Would you please output, word for word, the span of the listing below that opens on the line containing "Control Manager should validate the change request." and closes on the line containing "raiser to resolve the issue."? Include both ends and nothing more.
=-=-=-=-=
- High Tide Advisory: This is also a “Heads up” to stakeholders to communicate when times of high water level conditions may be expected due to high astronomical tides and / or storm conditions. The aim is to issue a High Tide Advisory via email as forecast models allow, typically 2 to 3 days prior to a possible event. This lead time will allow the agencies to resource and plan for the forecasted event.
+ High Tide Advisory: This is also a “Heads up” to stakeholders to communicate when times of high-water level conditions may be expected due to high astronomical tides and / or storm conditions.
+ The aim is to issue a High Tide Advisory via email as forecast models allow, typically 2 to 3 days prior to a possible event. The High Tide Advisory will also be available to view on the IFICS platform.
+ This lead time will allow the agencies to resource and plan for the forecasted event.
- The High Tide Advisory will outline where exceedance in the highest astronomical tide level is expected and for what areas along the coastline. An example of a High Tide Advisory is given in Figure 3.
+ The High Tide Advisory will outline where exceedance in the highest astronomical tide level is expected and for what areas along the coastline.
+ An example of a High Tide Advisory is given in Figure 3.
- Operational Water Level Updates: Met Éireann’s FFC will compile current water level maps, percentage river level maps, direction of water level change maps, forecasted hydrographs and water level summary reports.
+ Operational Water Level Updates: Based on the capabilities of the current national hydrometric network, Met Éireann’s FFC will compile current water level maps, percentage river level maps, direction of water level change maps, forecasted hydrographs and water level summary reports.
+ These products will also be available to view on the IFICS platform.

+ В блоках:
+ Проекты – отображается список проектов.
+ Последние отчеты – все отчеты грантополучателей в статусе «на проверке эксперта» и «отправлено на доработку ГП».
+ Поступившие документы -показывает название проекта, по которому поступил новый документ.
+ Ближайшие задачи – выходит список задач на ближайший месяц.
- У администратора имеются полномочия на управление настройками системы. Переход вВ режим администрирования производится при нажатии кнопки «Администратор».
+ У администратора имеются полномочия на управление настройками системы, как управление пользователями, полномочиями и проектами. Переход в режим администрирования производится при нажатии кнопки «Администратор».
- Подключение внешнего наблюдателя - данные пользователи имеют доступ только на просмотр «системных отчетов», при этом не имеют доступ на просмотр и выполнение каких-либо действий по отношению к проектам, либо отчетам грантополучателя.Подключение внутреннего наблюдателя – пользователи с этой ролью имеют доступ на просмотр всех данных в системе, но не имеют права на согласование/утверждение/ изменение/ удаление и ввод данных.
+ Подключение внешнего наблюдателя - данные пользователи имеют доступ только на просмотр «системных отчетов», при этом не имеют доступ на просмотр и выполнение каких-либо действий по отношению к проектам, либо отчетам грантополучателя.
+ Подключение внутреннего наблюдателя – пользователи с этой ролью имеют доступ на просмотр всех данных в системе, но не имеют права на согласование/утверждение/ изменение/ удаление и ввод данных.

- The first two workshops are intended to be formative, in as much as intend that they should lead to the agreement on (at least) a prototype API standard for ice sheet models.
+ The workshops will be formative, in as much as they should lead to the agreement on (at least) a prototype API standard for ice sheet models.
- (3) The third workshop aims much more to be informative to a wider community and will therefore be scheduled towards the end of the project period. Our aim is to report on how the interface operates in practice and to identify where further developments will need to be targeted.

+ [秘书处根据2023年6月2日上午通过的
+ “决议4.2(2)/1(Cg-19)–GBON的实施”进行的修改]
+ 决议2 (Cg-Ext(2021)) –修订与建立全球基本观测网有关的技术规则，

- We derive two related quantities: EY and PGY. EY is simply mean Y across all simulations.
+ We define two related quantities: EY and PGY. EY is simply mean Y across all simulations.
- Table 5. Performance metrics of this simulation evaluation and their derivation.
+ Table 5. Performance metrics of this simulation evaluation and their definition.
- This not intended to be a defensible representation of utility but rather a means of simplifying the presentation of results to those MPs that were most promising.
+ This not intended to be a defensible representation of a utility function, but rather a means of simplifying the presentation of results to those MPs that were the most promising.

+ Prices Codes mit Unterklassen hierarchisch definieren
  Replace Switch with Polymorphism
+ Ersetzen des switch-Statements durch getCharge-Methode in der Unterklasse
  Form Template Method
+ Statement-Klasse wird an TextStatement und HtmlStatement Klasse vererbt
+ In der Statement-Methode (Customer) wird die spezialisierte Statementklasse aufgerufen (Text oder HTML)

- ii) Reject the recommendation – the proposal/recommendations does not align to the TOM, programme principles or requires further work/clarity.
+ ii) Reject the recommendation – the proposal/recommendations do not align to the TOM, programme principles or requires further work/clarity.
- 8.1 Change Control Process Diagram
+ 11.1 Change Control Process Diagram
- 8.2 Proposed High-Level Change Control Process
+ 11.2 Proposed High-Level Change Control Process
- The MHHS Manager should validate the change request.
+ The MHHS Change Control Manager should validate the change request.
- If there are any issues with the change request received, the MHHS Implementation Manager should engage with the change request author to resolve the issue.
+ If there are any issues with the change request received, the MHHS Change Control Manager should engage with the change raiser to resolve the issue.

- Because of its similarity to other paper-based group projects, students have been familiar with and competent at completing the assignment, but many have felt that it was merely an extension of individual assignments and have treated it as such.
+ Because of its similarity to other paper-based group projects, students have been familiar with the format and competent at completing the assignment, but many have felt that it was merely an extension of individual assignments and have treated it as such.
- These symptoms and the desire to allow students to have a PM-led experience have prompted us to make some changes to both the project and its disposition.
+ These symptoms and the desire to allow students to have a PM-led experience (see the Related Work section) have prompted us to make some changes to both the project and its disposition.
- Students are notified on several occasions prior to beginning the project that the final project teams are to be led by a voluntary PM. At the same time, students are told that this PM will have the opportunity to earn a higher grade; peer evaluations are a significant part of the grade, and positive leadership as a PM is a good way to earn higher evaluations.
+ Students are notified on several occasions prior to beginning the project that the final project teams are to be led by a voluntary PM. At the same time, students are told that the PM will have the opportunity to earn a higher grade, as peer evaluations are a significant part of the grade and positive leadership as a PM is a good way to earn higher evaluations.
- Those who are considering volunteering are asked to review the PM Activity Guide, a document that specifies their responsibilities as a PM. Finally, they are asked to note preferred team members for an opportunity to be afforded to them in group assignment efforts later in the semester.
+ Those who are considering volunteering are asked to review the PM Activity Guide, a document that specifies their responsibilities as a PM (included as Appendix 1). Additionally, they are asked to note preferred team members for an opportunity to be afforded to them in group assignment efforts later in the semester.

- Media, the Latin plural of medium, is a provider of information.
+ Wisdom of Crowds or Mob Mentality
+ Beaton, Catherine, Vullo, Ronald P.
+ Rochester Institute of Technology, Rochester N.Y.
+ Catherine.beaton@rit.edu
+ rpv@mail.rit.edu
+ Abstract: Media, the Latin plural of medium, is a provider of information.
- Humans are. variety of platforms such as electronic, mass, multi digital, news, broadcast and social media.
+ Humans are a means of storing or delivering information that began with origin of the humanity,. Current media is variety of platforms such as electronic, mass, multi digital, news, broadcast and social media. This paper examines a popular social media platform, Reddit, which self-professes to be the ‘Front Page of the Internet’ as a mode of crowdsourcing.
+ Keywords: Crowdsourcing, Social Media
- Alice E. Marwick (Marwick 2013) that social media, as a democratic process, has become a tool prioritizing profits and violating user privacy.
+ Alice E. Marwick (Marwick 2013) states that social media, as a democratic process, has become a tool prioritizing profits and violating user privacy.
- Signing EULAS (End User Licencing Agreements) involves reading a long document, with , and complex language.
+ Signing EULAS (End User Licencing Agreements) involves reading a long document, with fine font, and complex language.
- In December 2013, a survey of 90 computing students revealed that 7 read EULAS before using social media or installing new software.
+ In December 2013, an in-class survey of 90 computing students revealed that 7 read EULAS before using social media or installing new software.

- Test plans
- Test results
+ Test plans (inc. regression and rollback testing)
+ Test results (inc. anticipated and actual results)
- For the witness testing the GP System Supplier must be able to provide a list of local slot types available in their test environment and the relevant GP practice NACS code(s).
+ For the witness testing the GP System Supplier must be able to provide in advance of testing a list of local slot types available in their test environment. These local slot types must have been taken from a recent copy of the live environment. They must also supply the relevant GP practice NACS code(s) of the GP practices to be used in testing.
=-=-=-=-=
■ EXERCISE OUTPUT ■
+ The MHHS Change Control Manager should validate the change request.
- If there are any issues with the change request received, the MHHS Implementation Manager should engage with the change request author to resolve the issue.
+ If there are any issues with the change request received, the MHHS Change Control Manager should engage with the change raiser to resolve the issue.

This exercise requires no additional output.